In 1868 Monkhouse wrote a novel A Question of Honour. Then, after preluding with a Life of Turner in the "Great Artists Series" (1879), he devoted himself almost exclusively to art criticism. Besides many contributions to the Academy, Saturday Review, Magazine of Art and other periodicals, he published volumes on The Italian Pre-Raphaelites (1887), The Earlier English Water-Colour Painters (1890 and 1897), In the National Gallery (1895) and British Contemporary Artists (1899). He wrote a monograph on the illustrator of Alice's Adventures in Wonderland entitled The Life and Work of Sir John Tenniel, R. I. (London: 1901). He was a contributor to the Dictionary of National Biography from the beginning. Monkhouse also wrote a life of Leigh Hunt in the "Great Writers Series" (1887). He wrote a monograph on Chinese ceramics entitled A history and description of Chinese Porcelain, (London; Chapman, 1901).

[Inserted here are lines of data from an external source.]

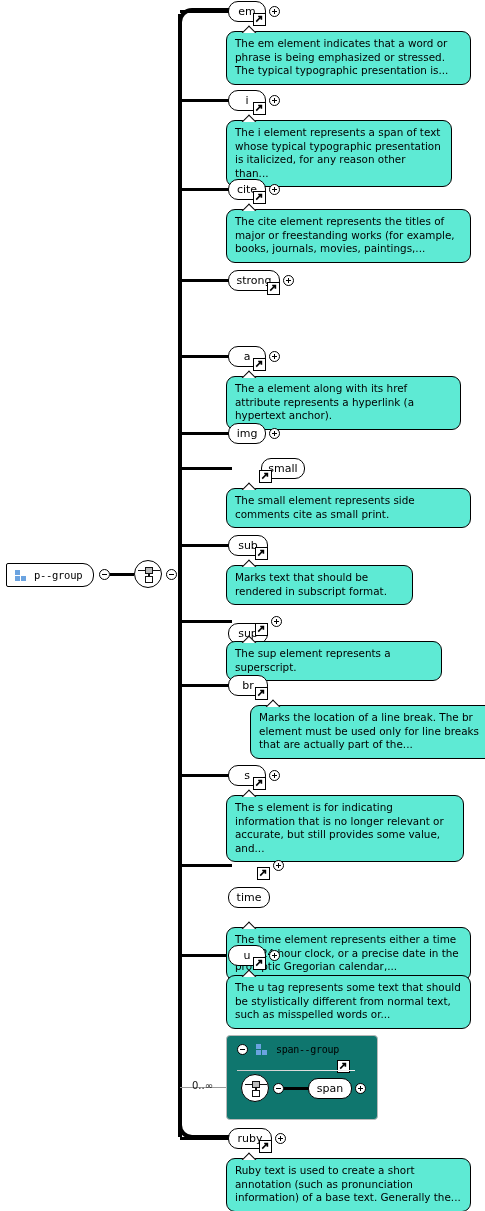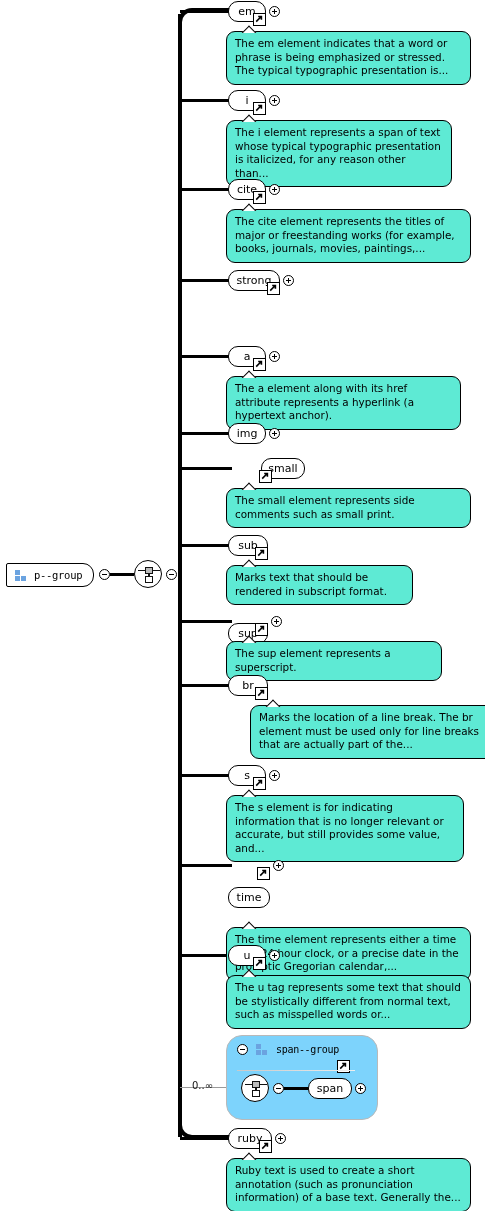--- a/index.html
+++ b/index.html
@@ -202,22 +202,22 @@
     background: #fff;
     border-left: 1.3px solid #000;
     border-top: 1.3px solid #000;
     transform: rotate(45deg);
   }
 
   
   .subgroup {
     position: absolute;
     border: 1.4px solid #b9b9b9;
-    border-radius: 16px;
-    background: #7dd3fc;
+    border-radius: 4px;
+    background: #0f766e;
   }
   .subgroup-head {
     position: absolute;
     left: 10px; top: 8px;
     display: flex;
     align-items: center;
     gap: 8px;
   }
   .subgroup-divider {
     position: absolute;
@@ -336,21 +336,21 @@
   <div class="circ plus" style="left:269px; top:428px;"></div>
 
   <div class="elem" style="left:228px; top:458px; width:44px;margin-left:33px;">
       <span>small</span>
     </div>
   <div class="doc-badge" style="left:259px; top:470px;">
       <svg width="10" height="10" viewBox="0 0 10 10">
         <path d="M2.2 7.6 L7 2.8 M4.2 2.5 H7.4 V5.7" stroke="#000" stroke-width="1.6" fill="none"></path>
       </svg>
     </div>
-  <div class="note" style="left:226px; top:488px; width:245px;"><span class="tail"></span><span>The small element represents side comments such as small print.</span></div>
+  <div class="note" style="left:226px; top:488px; width:245px;"><span class="tail"></span><span>The small element represents side comments cite as small print.</span></div>
 
   <div class="elem" style="left:228px; top:535px; width:40px;">
       <span>sub</span>
     </div>
   <div class="doc-badge" style="left:255px; top:547px;">
       <svg width="10" height="10" viewBox="0 0 10 10">
         <path d="M2.2 7.6 L7 2.8 M4.2 2.5 H7.4 V5.7" stroke="#000" stroke-width="1.6" fill="none"></path>
       </svg>
     </div>
   <div class="note" style="left:226px; top:565px; width:187px;"><span class="tail"></span><span>Marks text that should be rendered in subscript format.</span></div>

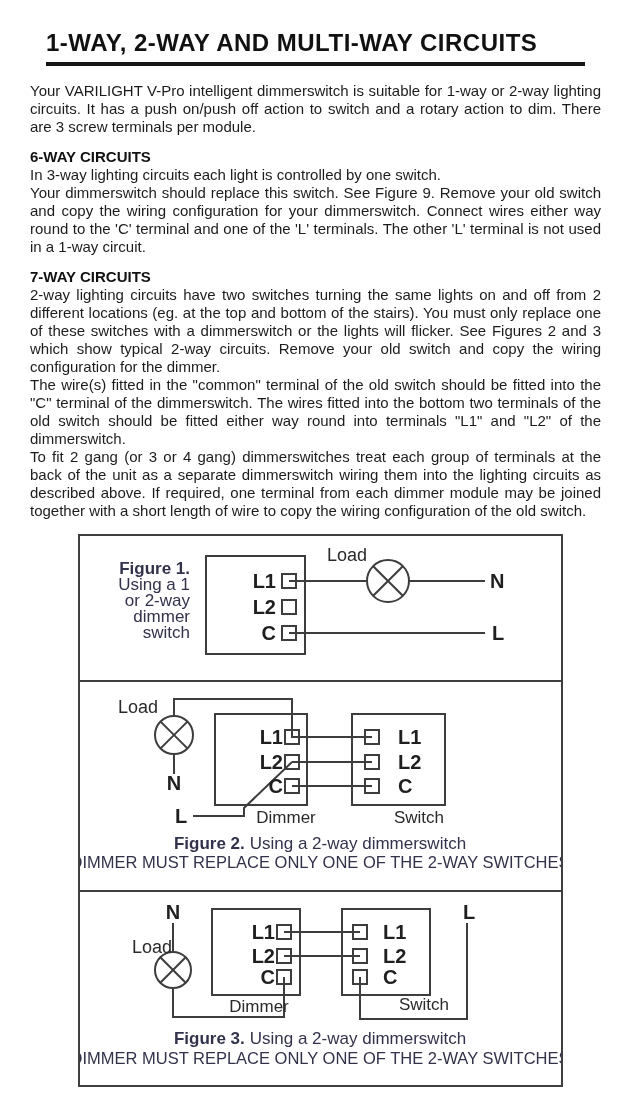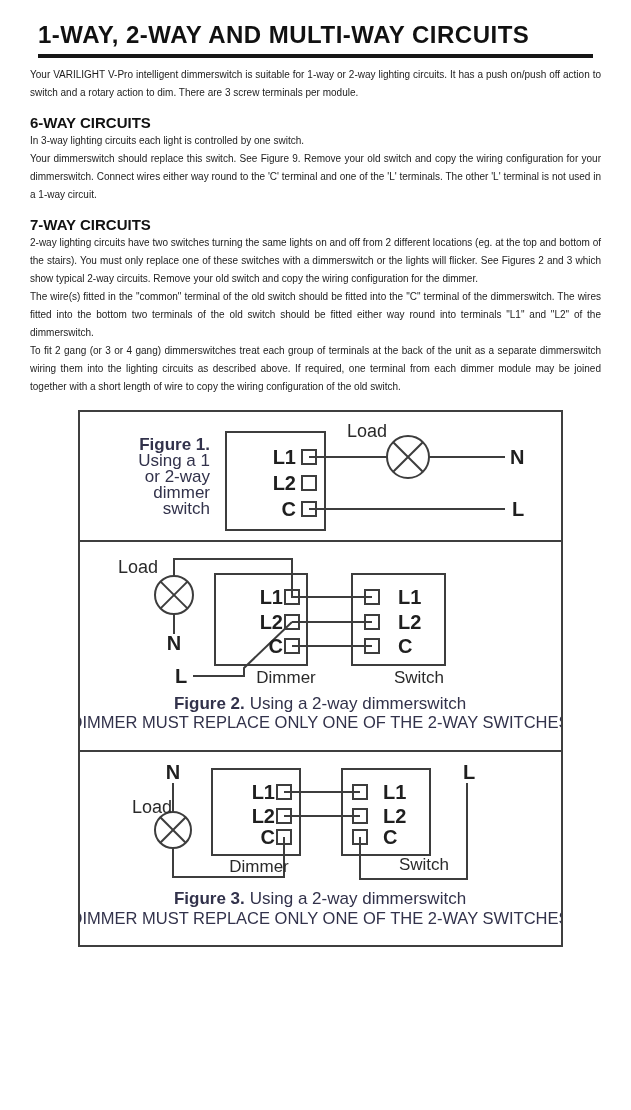--- a/index.html
+++ b/index.html
@@ -1,27 +1,27 @@
 <!DOCTYPE html>
 <html><head>
 <meta charset="utf-8">
 <style>
   html,body{margin:0;padding:0;background:#ffffff;}
   body{width:631px;height:1110px;overflow:hidden;
        font-family:"Liberation Sans",sans-serif;color:#1c1c1c;}
   .page{padding:14px 30px 0;box-sizing:border-box;}
-  h1{font-size:24px;line-height:26px;letter-spacing:0.5px;margin:8px;
+  h1{font-size:24px;line-height:26px;letter-spacing:0.5px;margin:16px;
      padding-bottom:6px;border-bottom:4px solid #161616;color:#111;}
   h2{font-size:15px;line-height:18px;margin:12px 0 0;color:#111;}
-  p{margin:0;font-size:10px;line-height:18px;text-align:justify;}
+  p{margin:0;font-size:15px;line-height:18px;text-align:justify;}
   .intro{margin-top:8px;}
   .figure-box{margin:14px 0 0 48px;width:485px;border:2px solid #3f3f3f;box-sizing:border-box;}
   .fig-panel{position:relative;background:#fff;}
   .fig-panel + .fig-panel{border-top:2px solid #3f3f3f;}
-  .fp1{height:128px;padding-left:20px;} .fp2{height:208px;} .fp3{height:193px;}
+  .fp1{height:144px;} .fp2{height:208px;} .fp3{height:193px;}
   svg{display:block;}
   svg text{font-family:"Liberation Sans",sans-serif;fill:#1f1f1f;}
   .wire{stroke:#3d3d3d;stroke-width:2;fill:none;}
   .boxline{stroke:#3d3d3d;stroke-width:2;fill:none;}
   .term{stroke:#3d3d3d;stroke-width:2;fill:#ffffff;}
   .lamp{stroke:#3d3d3d;stroke-width:2;fill:#ffffff;}
   .term-label{font-weight:700;font-size:20px;}
   .nl-label{font-weight:700;font-size:20px;}
   .load-label{font-size:18px;fill:#2a2a2a;}
   .box-label{font-size:17px;fill:#2a2a2a;}

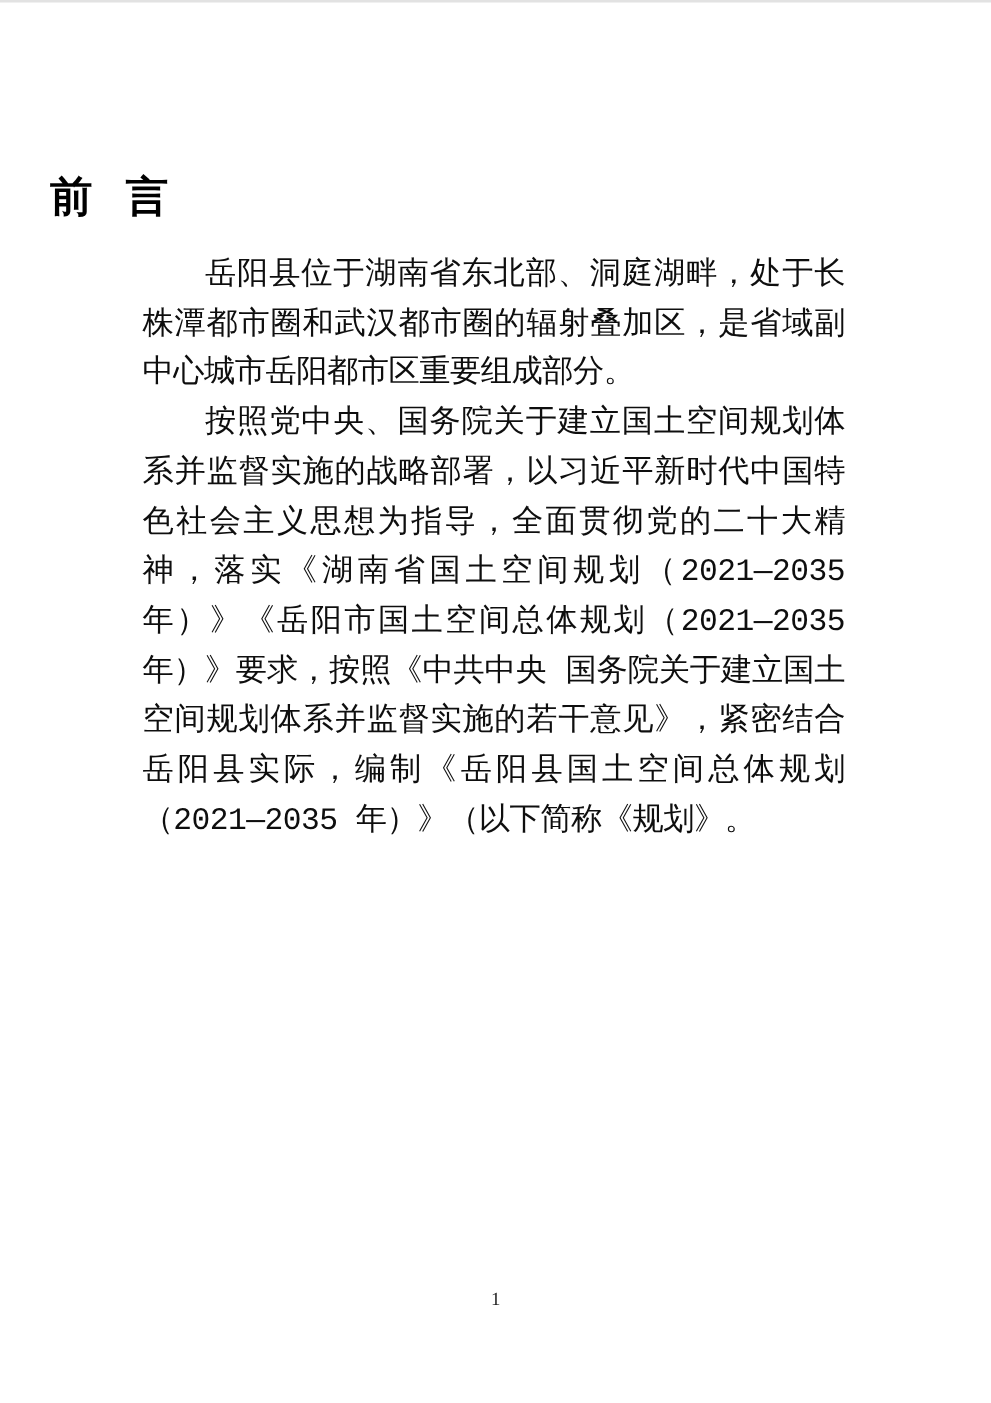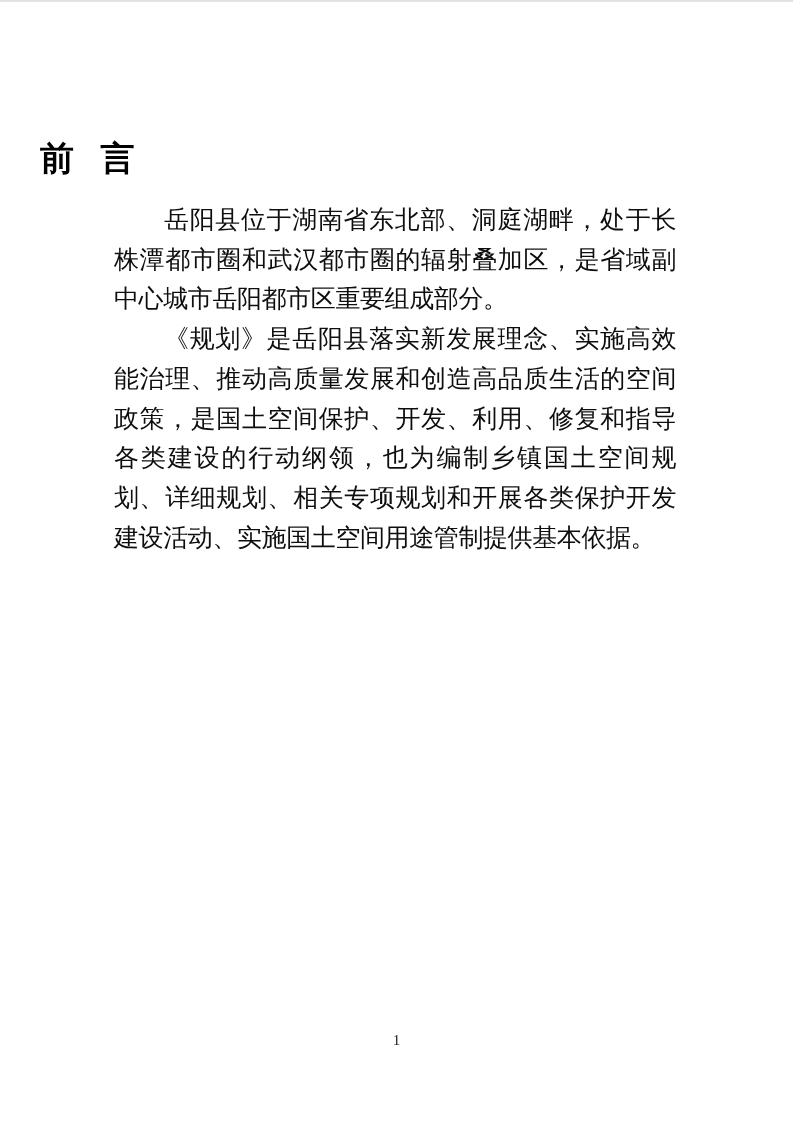--- a/index.html
+++ b/index.html
@@ -37,20 +37,21 @@
     letter-spacing: 1px;
     word-spacing: 16px;
     color: #000000;
     padding-left: 24px;
   }
   .content {
     position: absolute;
     top: 200px;
     left: 114px;
     width: 562px;
+    font-family: Liberation Mono, monospace;
   }
   .content p {
     margin: 0;
     padding: 0;
     font-size: 25px;
     line-height: 39.7px;
     letter-spacing: -0.4px;
     text-align: justify;
     text-justify: inter-ideograph;
     text-indent: 2em;
@@ -70,17 +71,17 @@
 </head>
 <body>
 
 <div class="page">
   <div class="scan-edge"></div>
 
   <h1 class="doc-title">前 言</h1>
 
   <div class="content">
     <p>岳阳县位于湖南省东北部、洞庭湖畔，处于长株潭都市圈和武汉都市圈的辐射叠加区，是省域副中心城市岳阳都市区重要组成部分。</p>
-    <p>《规划》是岳阳县落实新发展理念、实施高效能治理、推动高质量发展和创造高品质生活的空间政策，是国土空间保护、开发、利用、修复和指导各类建设的行动纲领，也为编制乡镇国土空间规划、详细规划、相关专项规划和开展各类保护开发建设活动、实施国土空间用途管制提供基本依据。</p>
+    <p>按照党中央、国务院关于建立国土空间规划体系并监督实施的战略部署，以习近平新时代中国特色社会主义思想为指导，全面贯彻党的二十大精神，落实《湖南省国土空间规划（2021—2035 年）》《岳阳市国土空间总体规划（2021—2035 年）》要求，按照《中共中央 国务院关于建立国土空间规划体系并监督实施的若干意见》，紧密结合岳阳县实际，编制《岳阳县国土空间总体规划（2021—2035 年）》（以下简称《规划》。</p>
   </div>
 
   <div class="page-number">1</div>
 </div>
 
 </body></html>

According to the Encyclopædia Britannica Eleventh Edition: "As an art critic, Monkhouse's judgments were highly valued. He had the rare gift of differing without offending, while he invariably secured respect for his honesty and ability. As a poet, his ambition was wide and his devotion to the art ... thorough."

Monkhouse died at Skegness on 2 July 1901.

==Family==
He was twice married: first in 1865 to Laura, daughter of James Keymer of Dartford in Kent; second in 1873 to Leonora Eliza, the daughter of Commander Blount, R.N., by whom he had two sons and six daughters.